Evaluating the long-term effectiveness and safety of palbociclib plus fulvestrant treatment in patients with HR+/HER2- advanced BC.

This study evaluated the long-term effectiveness and safety of palbociclib (Ibrance) plus fulvestrant (Faslodex) in patients with hormone receptor-positive (HR+) and HER2-negative (HER2-) advanced breast cancer (BC). The data showed that adding palbociclib to fulvestrant was safe and significantly improved the overall survival over the long-term in these patients.

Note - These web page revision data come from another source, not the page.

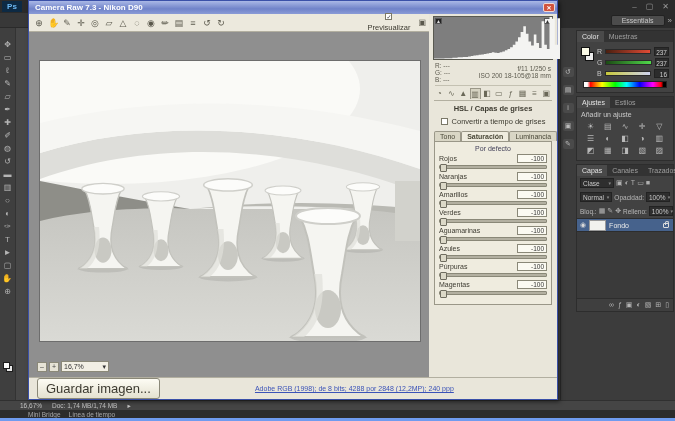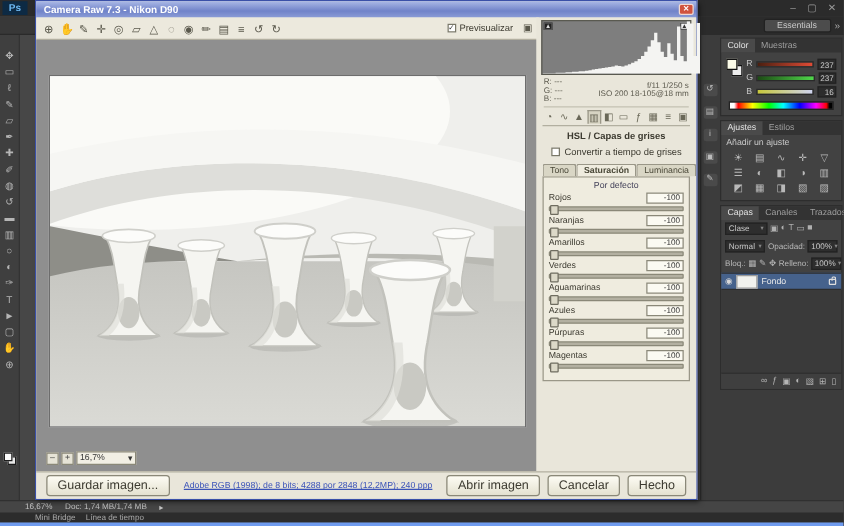--- a/index.html
+++ b/index.html
@@ -83,7 +83,7 @@
   .cr-toolbar { position:absolute; left:0; top:13px; width:402px; height:18px; background:#ece9dd; border-bottom:1px solid #b2afa0; display:flex; align-items:center; padding:0 5px;}
   #cr-tools { display:flex; gap:4px; flex:1; }
   #cr-tools span { color:#5a584c; font-size:9px; width:10px; text-align:center; }
-  .preview-chk { display:flex; align-items:center; gap:3px; }
+  .preview-chk { display:flex; align-items:center; gap:3px;flex-direction:column; }
   .chkbox { width:7px; height:7px; background:#fff; border:1px solid #7a7868; font-size:6px; line-height:6px; text-align:center; color:#333;}
   .chk-label { font-size:7.5px; color:#3c3a30; }
   .fullscreen-ic { margin-left:8px; color:#5a584c; font-size:8px; }

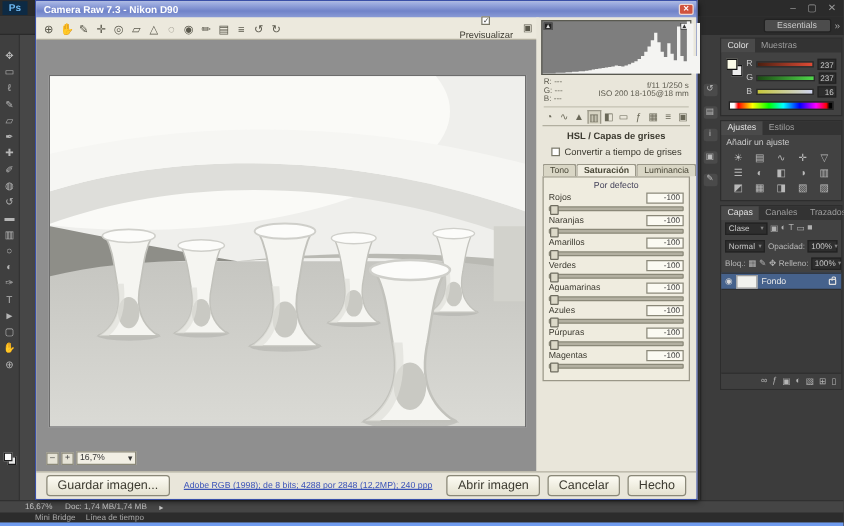--- a/index.html
+++ b/index.html
@@ -121,7 +121,7 @@
   .knob { position:absolute; left:0; top:-2px; width:7px; height:8px; background:#dcd9c8; border:1px solid #6f6d60; border-radius:1px;}
 
   .cr-bottom { position:absolute; left:0; right:0; bottom:0; height:22px; background:#e9e6da; border-top:1px solid #b2afa0; display:flex; align-items:center; padding:0 8px; }
-  .xp-btn { background:linear-gradient(to bottom,#fdfcf4,#e4e1d0); border:1px solid #8a8878; border-radius:3px; font-size:10px; color:#3c3a30; padding:2px 8px; }
+  .xp-btn { background:linear-gradient(to bottom,#fdfcf4,#e4e1d0); border:1px solid #8a8878; border-radius:3px; font-size:13px; color:#3c3a30; padding:2px 8px; }
   .wf-link { flex:1; text-align:center; font-size:7px; color:#3b53b8; text-decoration:underline; }
   .rbtns { display:flex; gap:6px; }
 </style>

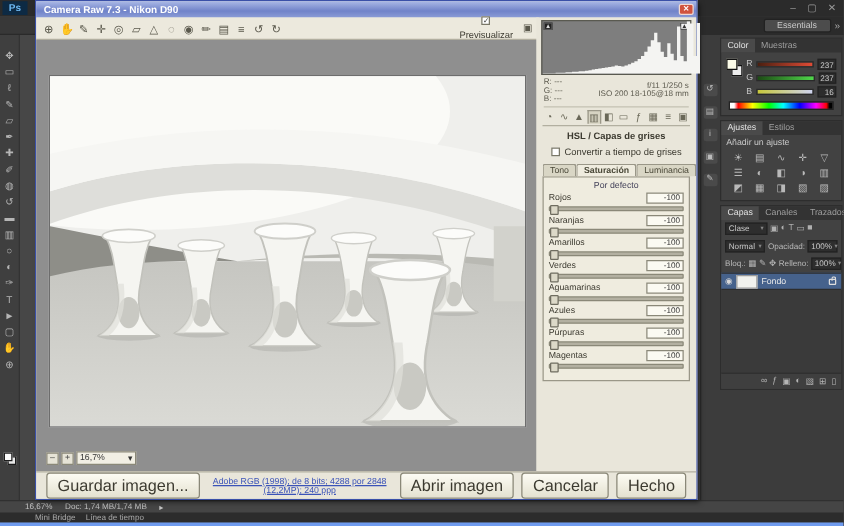--- a/index.html
+++ b/index.html
@@ -507,11 +507,6 @@
     <div class="cr-bottom">
       <span class="xp-btn">Guardar imagen...</span>
       <span class="wf-link">Adobe RGB (1998); de 8 bits; 4288 por 2848 (12,2MP); 240 ppp</span>
-      <span class="rbtns">
-        <span class="xp-btn">Abrir imagen</span>
-        <span class="xp-btn">Cancelar</span>
-        <span class="xp-btn">Hecho</span>
-      </span>
     </div>
   </div>
 </div>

BC is classified into different subtypes depending on the presence or absence of certain receptors (proteins found on the surface of the cancer cells). HR+ and HER2- BC tests positive for the estrogen and/or progesterone receptor (female sex hormones) and negative for the HER2 protein. This type of cancer accounts for 70% of all BCs. Patients with this subtype of BC commonly receive hormone therapy such as fulvestrant which acts by decreasing the female hormones.

Palbociclib is a targeted therapy. It blocks CDK4 and CDK6 which are important in regulating the cell cycle and cell growth. Blocking these proteins has been shown to slow the growth of HR+ BC. In a previous study, adding palbociclib to fulvestrant therapy improved the overall survival in patients with HR+/HER2- advanced BC. However, the long-term effectiveness and safety of palbociclib plus fulvestrant treatment in patients with HR+/HER2- advanced BC is not known.

This study involved 521 women with HR+/HER2- advanced BC. Patients were randomly assigned into 2 groups. Group 1 included 347 patients who received palbociclib plus fulvestrant. Group 2 included 174 patients who received placebo plus fulvestrant. The average follow-up time was 73.3 months.

The average overall survival was 34.8 months in group 1 compared to 28 months in group 2. Patients in group 1 were 19% more likely to have a better survival than patients in group 2.

After 6 years, 19.1% of the patients were alive in group 1 compared to 12.9% of the patients in group 2.

In patients that had not previously received chemotherapy for advanced cancer, the average overall survival was 39.3 months in group 1 compared to 29.7 months in group 2. In patients that had previously received chemotherapy for advanced cancer, the average survival was 24.6 months in group 1 compared to 24.3 months in group 2. 

Patients in group 1 were 40% more likely to have a longer survival without cancer worsening compared to group 2. The average survival without cancer worsening was 11.1 months in group 1 compared to 5.4 months in group 2. 

There were no new side effects reported with palbociclib and fulvestrant over a longer follow-up. 

This study concluded that adding palbociclib to fulvestrant was safe and significantly improved the overall survival over the long-term in patients with HR+/HER2- advanced BC.

This study was sponsored by Pfizer Inc., the manufacturer of palbociclib.